*** Begin section ***

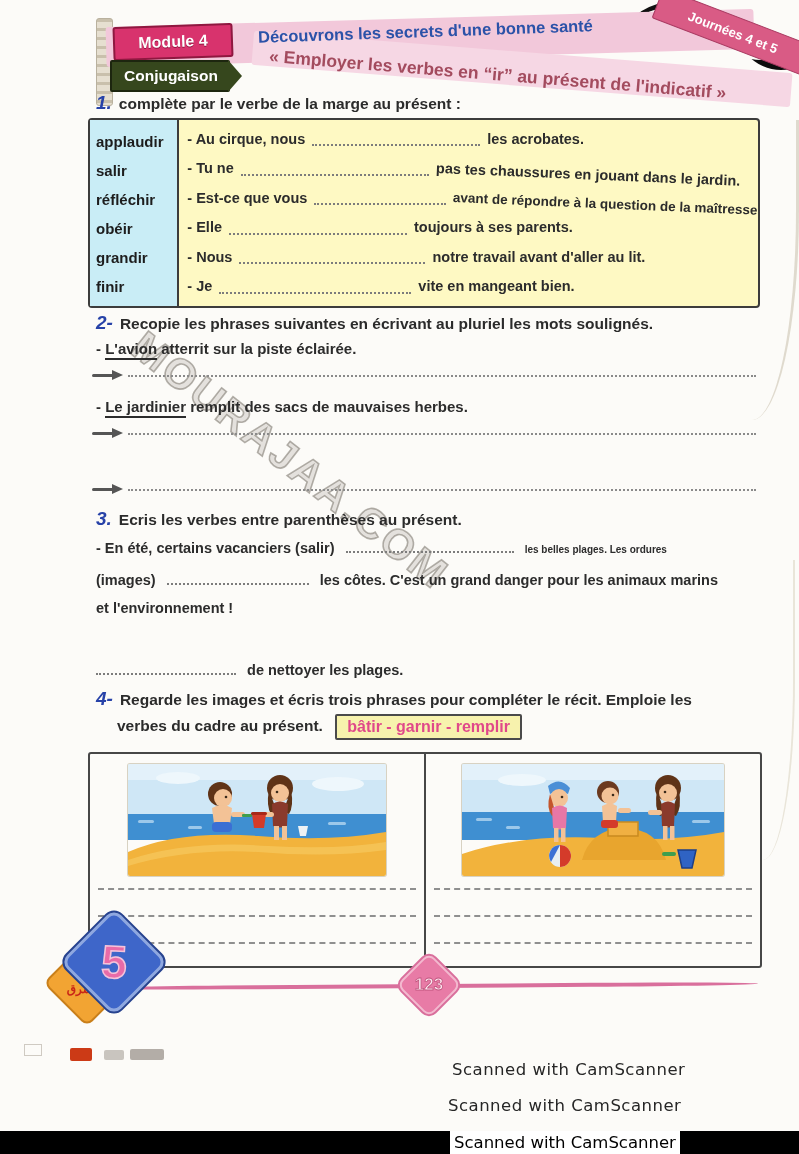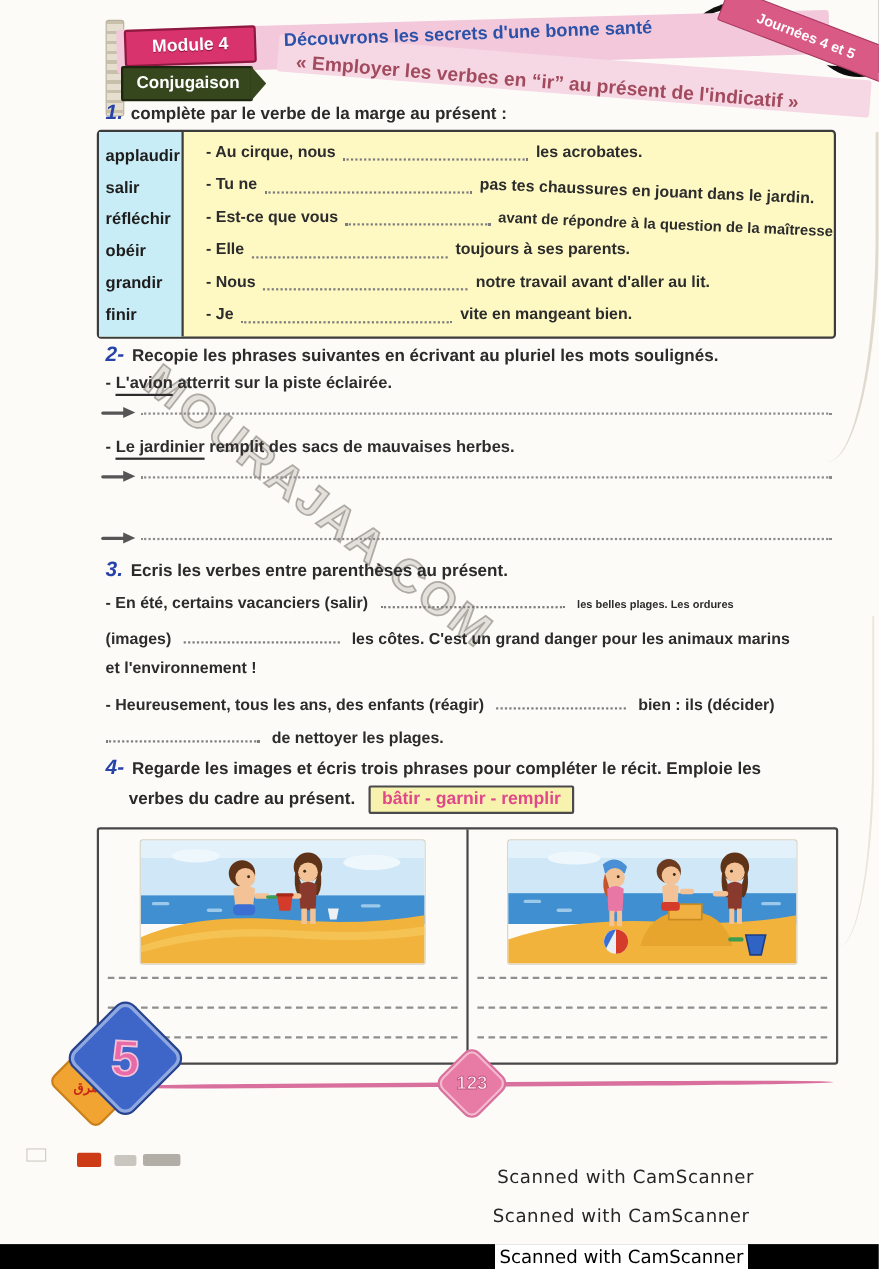--- a/index.html
+++ b/index.html
@@ -58,7 +58,7 @@
   .vtable{position:absolute;left:88px;top:118px;width:668px;height:186px;border:2.5px solid #3c3c3c;border-radius:4px;display:flex;background:#fef9c3;}
   .vcol{width:96px;background:#c9edf6;border-right:2.5px solid #3c3c3c;padding:7px 0 0 6px;box-sizing:border-box;}
   .vcol div{font-weight:700;font-size:15px;line-height:29px;color:#1d1d1d;}
-  .scol{flex:1;padding:4px 0 0 20px;}
+  .scol{flex:1;padding:4px 0 0 8px;}
   .t-row{height:29.5px;display:flex;align-items:center;white-space:nowrap;overflow:visible;}
 
   

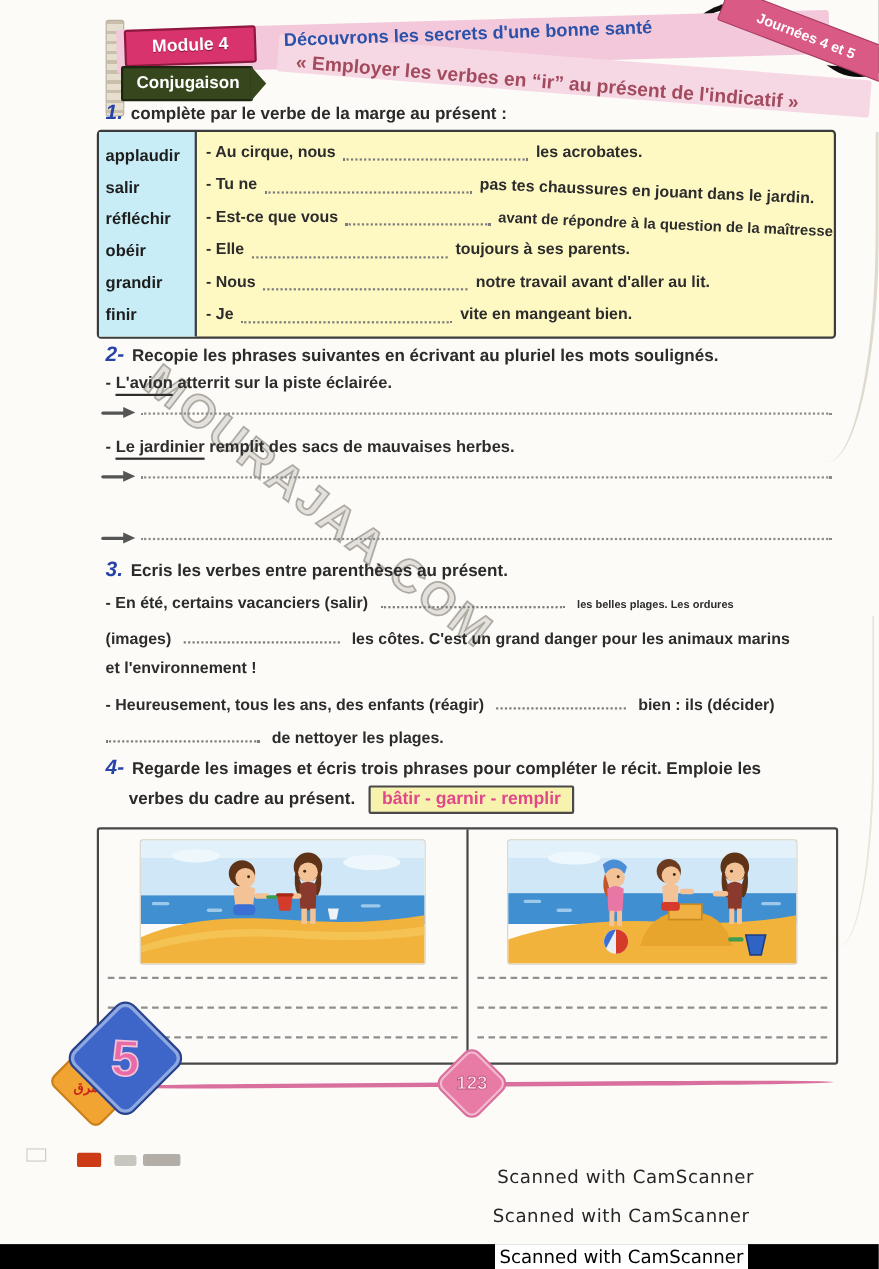--- a/index.html
+++ b/index.html
@@ -205,11 +205,6 @@
   <div class="ex-head sent" style="top:600px;">
     <span>et l'environnement !</span>
   </div>
-  <div class="ex-head sent" style="top:630px;">
-    <span>- Heureusement, tous les ans, des enfants (réagir)</span>
-    <span class="blank" style="width:118px"></span>
-    <span>bien : ils (décider)</span>
-  </div>
   <div class="ex-head sent" style="top:660px;">
     <span class="blank" style="width:140px;margin-left:0"></span>
     <span>de nettoyer les plages.</span>

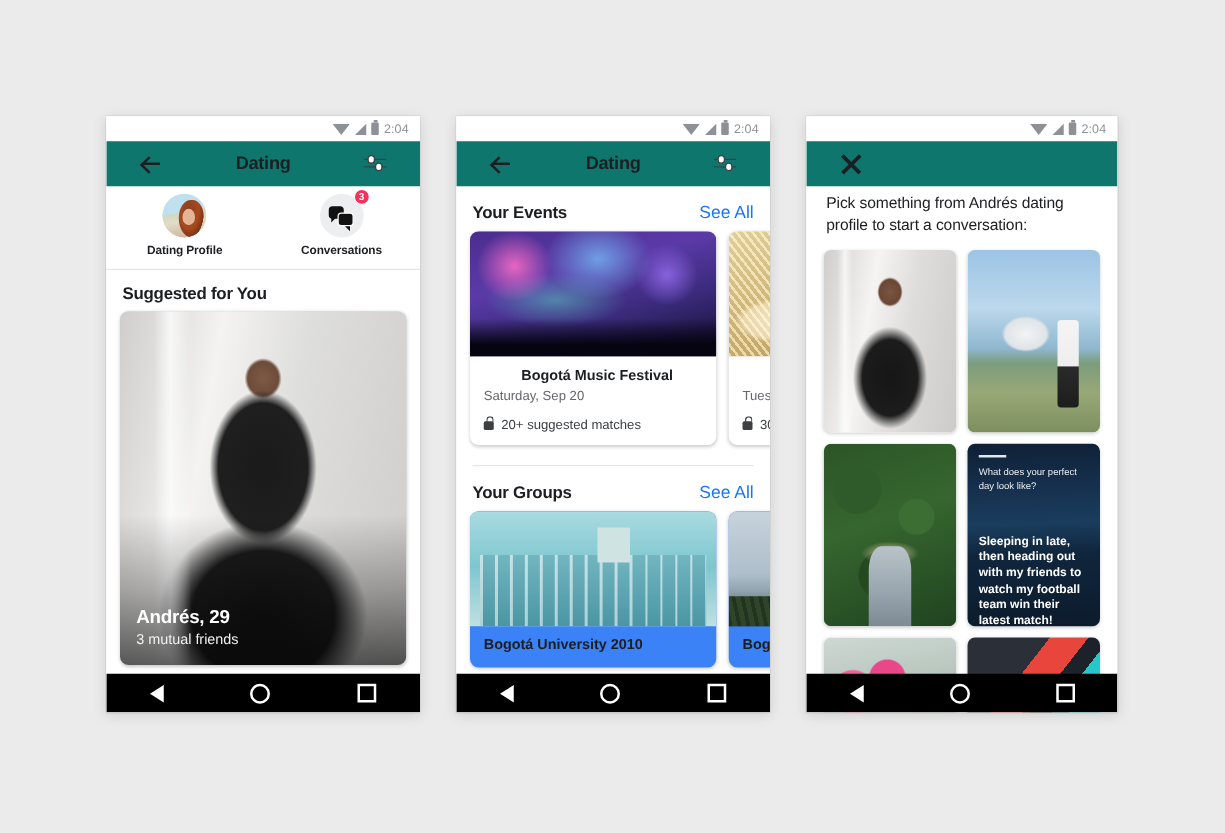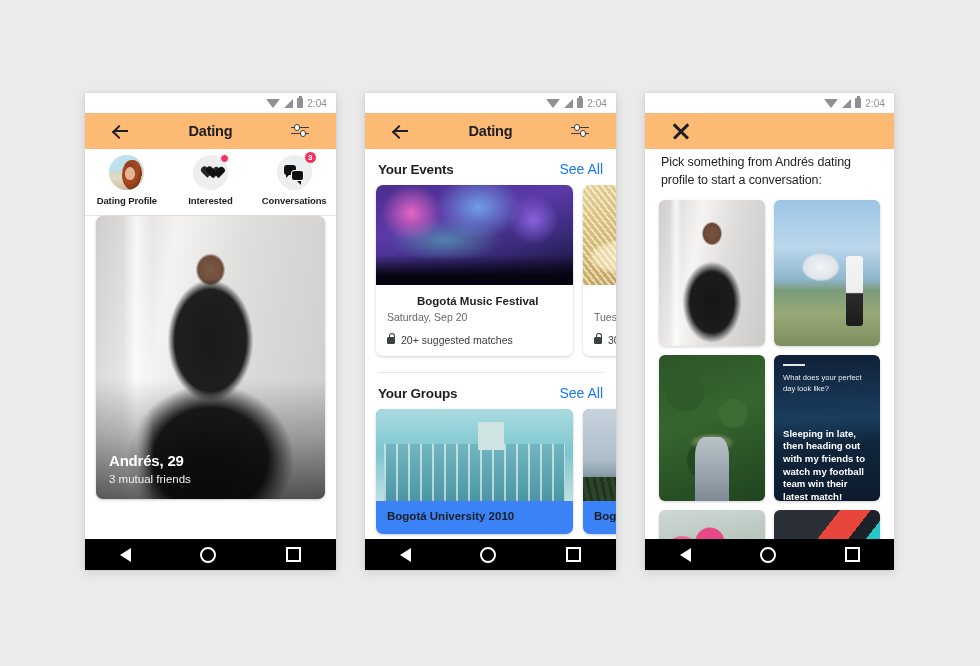--- a/index.html
+++ b/index.html
@@ -47,7 +47,7 @@
 
   
   .navbar {
-    height: 36px; display: flex; align-items: center; padding: 0 27px; background:#fdba74;
+    height: 36px; display: flex; align-items: center; padding: 0 27px; background:#0f766e;
     position: relative;
   }
   .nav-title {

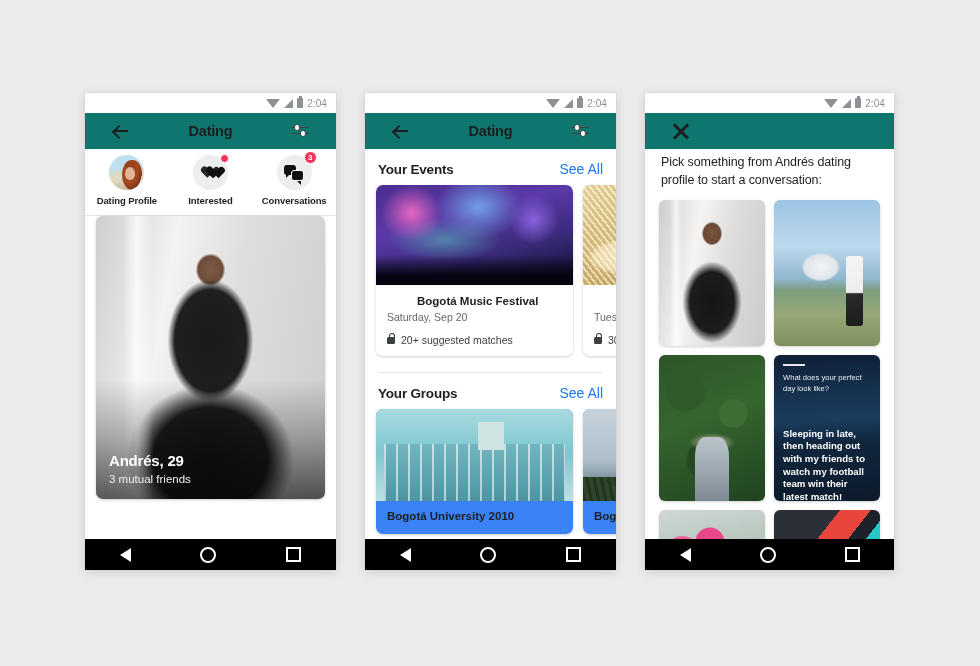--- a/index.html
+++ b/index.html
@@ -355,16 +355,6 @@
             <span class="avatar-img"></span>
           </span>
           <span class="tab-label">Dating Profile</span>
-        </div>
-        <div class="tab">
-          <span class="tab-circle">
-            <span class="hearts">
-              <span class="h h1"></span>
-                <span class="h h2"></span>
-            </span>
-            <span class="dot-badge"></span>
-          </span>
-          <span class="tab-label">Interested</span>
         </div>
         <div class="tab">
           <span class="tab-circle">

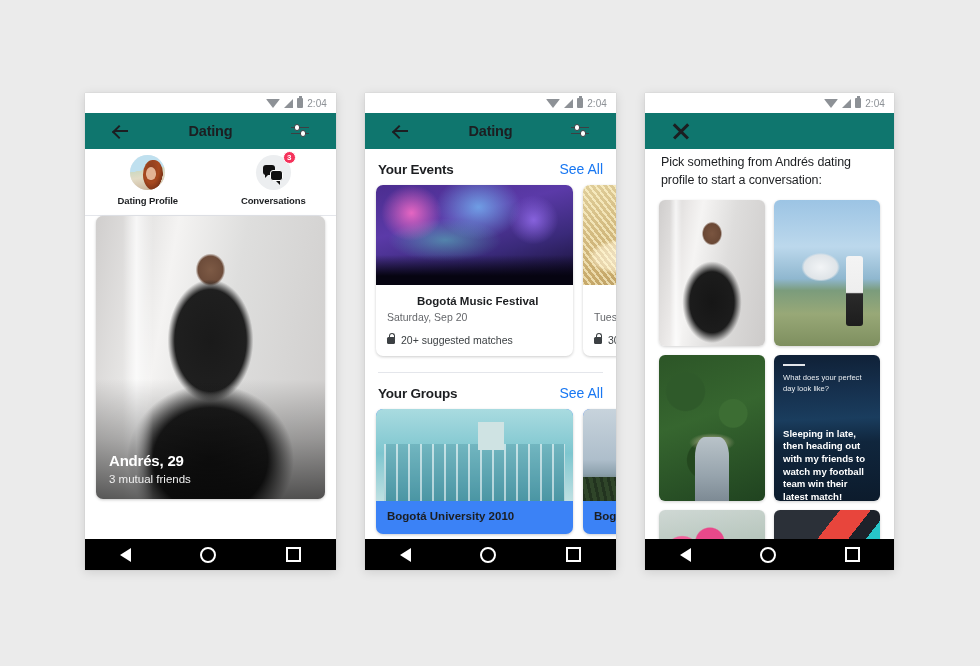--- a/index.html
+++ b/index.html
@@ -370,6 +370,7 @@
 
       <div class="divider"></div>
 
+      <div class="sec-title">Suggested for You</div>
 
       <div class="sugg-card">
         <div class="photo-andres"></div>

*** End section ***

**Task objective**
If a line of the data contains the word "items", it counts toward the total; state that total alone.

**Answer to this problem**
3